主催: (一社)日本調理科学会
会議名: 2022年度大会(一社)日本調理科学会
開催地: 兵庫県立大学
開催日: 2022/09/02 - 2022/09/03
【目的】近年,家畜食料に対する需要は世界的に増加する傾向にあり,飼育のための穀物をまかなう一方で,穀物が十分に行き届かない地域が数多く存在している。家畜のタンパク質変換効率は牛肉で10%程度であるが,乳では25~35%である。そのため乳の付加価値を上げ,乳利用を促進することはSDGsに大いに貢献することになる。一般に羊の乳は,他の畜種に比べ固形分,ビタミン類,灰分,脂質が多いことから,チーズに加工すると栄養価が高く,濃厚でクリーミーになるという特徴を有している。肉用畜種であるサフォークの乳はさらに固形分や栄養成分の含量が多いことが知られている。ヨーロッパでは羊の乳によるチーズは多く流通しているが,肉用種であるサフォークの乳を使用したチーズは世界中のどこにも流通していない。サフォークの乳を利用できれば肉の生産と平行して製造できるため,畜産農家に受け入れられやすい試みとなる。そこでサフォークの乳によるチーズが消費者に受け入れられるか,牛乳のチーズと比較し官能評価を実施した。

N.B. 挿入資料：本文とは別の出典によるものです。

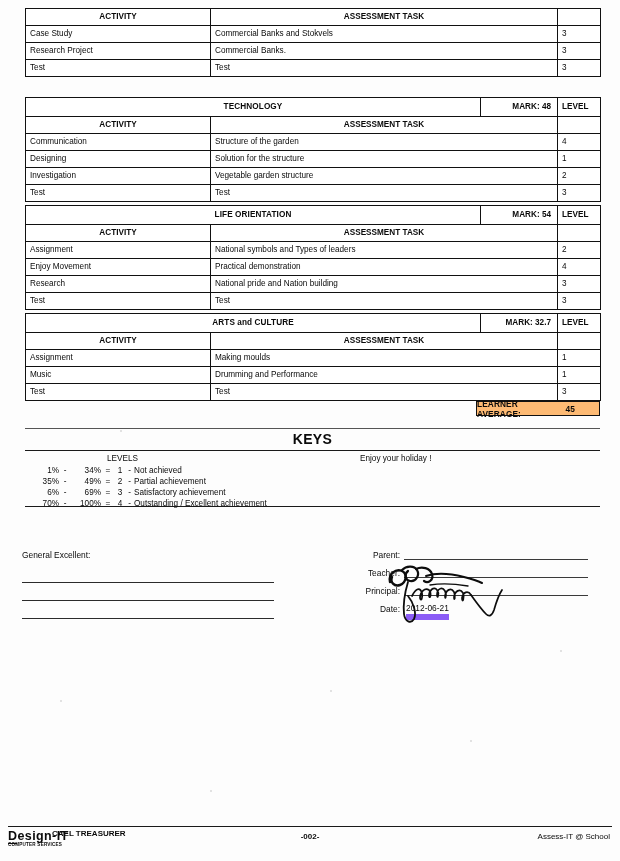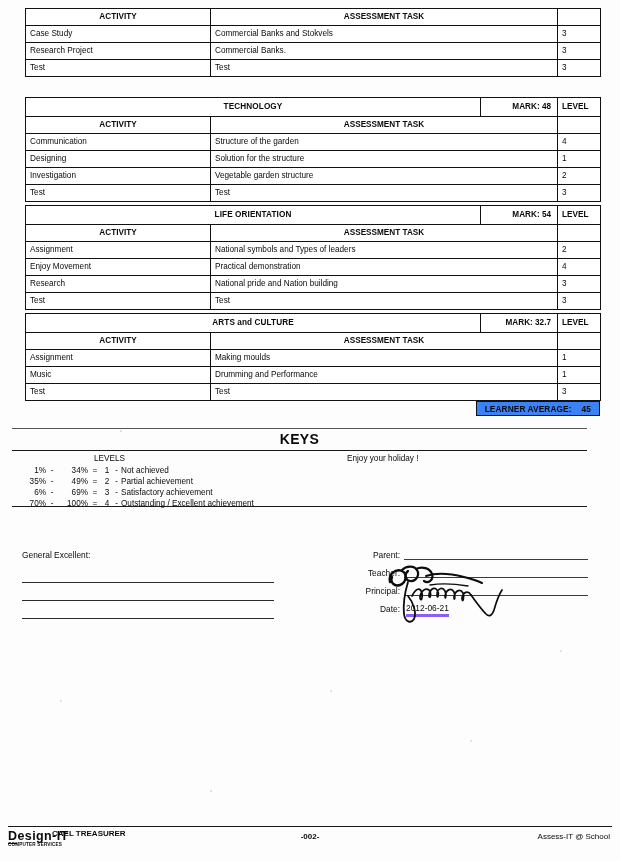"LEARNER AVERAGE:" .learner-average { background: #3b82f6 -> #fdba74; padding-right: 8px -> 24px }
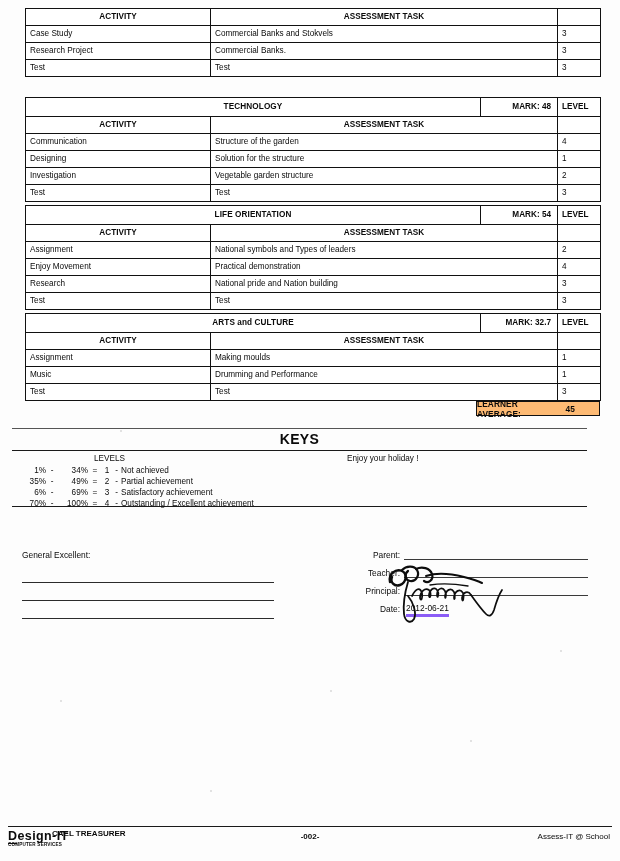"KEYS" .keys-wrap { left: 12px -> 25px }
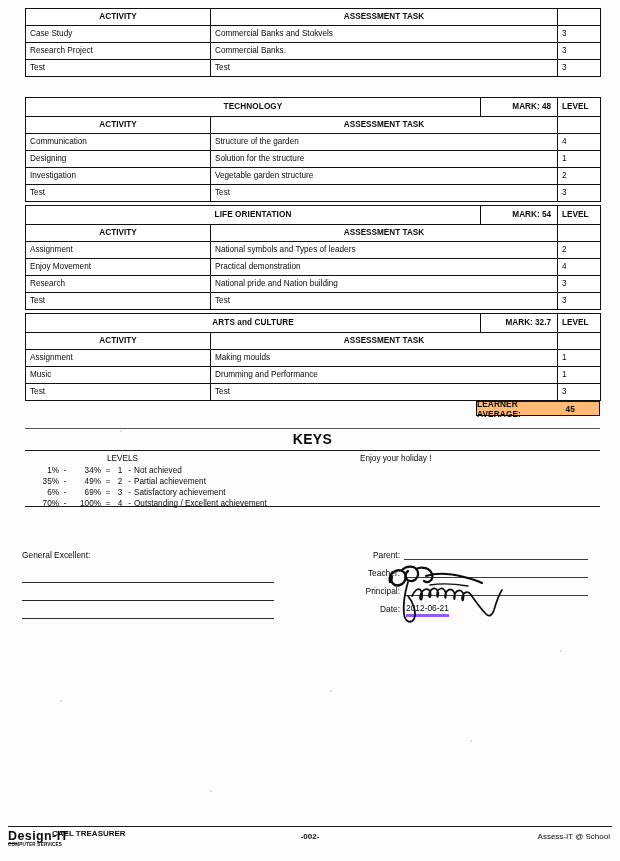"2012-06-21" .date-value { border-bottom: 3px solid #8b5cf6 -> 6px solid #8b5cf6 }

【方法】評価は評点法を用い,外観・香り・食感・コク・酸味・総合評価について,7段階評価とし,パネルは女子栄養大学短期大学部の教職員34名及び学生37名計71名が参加した。試料は羊乳カイエドブルビ,羊乳フロマージュブラン,牛乳フロマージュブランの3種類とし,1試料15~17gを白い器に入れ,ランダムな順序で評価させた。
【結果・考察】総合評価の平均値では羊乳カイエドブルビ4.06,羊乳フロマージュブラン4.15,牛乳フロマージュブラン3.97で「ふつう」と評価され,各チーズ間に有意差は見られなかった。羊乳のチーズは,食べなれた牛乳のチーズ同様に受け入れられる可能性が示唆された。